■ Work task ■
Return, exactly as written, every line from the first line of the data below through the line that contains "- This means".

[[ Information supplied open ]]

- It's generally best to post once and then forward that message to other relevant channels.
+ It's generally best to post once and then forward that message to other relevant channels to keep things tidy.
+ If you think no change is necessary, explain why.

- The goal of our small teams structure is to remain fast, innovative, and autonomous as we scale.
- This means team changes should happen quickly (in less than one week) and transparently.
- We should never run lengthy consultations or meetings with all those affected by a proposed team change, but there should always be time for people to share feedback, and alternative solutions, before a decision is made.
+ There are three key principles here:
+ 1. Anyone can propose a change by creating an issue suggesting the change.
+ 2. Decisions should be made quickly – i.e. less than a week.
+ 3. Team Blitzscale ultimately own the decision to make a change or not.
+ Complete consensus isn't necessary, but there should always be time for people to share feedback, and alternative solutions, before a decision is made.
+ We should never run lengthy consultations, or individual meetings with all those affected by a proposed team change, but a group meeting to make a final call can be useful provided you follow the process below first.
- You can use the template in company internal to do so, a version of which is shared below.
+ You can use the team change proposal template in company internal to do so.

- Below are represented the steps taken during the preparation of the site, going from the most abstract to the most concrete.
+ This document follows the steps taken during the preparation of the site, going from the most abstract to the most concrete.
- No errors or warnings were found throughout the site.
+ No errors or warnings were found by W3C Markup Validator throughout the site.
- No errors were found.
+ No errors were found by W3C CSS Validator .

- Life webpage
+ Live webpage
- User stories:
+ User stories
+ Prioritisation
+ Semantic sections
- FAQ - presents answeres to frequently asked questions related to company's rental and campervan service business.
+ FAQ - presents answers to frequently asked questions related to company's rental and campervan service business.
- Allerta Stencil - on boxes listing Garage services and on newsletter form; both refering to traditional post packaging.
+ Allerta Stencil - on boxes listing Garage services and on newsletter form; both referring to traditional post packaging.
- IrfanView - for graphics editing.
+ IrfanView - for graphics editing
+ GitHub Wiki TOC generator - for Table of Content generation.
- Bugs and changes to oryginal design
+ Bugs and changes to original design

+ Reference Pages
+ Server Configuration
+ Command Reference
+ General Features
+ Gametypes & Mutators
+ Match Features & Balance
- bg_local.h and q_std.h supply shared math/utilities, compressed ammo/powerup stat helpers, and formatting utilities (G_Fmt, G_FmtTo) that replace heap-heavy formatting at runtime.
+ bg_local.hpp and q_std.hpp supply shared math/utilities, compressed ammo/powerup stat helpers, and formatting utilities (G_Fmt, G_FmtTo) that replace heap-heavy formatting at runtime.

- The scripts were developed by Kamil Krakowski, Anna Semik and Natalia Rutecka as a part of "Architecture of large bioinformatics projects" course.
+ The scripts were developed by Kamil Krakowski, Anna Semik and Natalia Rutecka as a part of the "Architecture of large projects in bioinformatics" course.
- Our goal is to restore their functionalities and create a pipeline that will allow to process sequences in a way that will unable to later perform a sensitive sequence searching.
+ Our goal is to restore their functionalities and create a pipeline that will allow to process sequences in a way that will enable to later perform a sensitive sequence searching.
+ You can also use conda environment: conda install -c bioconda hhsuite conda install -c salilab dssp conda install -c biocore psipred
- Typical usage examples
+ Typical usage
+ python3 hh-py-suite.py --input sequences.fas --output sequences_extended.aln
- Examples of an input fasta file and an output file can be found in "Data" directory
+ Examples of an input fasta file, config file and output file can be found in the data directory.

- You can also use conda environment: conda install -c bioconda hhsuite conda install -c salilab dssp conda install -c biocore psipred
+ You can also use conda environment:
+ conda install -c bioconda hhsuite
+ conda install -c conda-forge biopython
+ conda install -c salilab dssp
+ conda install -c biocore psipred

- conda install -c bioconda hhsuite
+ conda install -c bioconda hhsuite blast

[[ Information supplied closed ]]

■ Written solution ■
- It's generally best to post once and then forward that message to other relevant channels.
+ It's generally best to post once and then forward that message to other relevant channels to keep things tidy.
+ If you think no change is necessary, explain why.

- The goal of our small teams structure is to remain fast, innovative, and autonomous as we scale.
- This means team changes should happen quickly (in less than one week) and transparently.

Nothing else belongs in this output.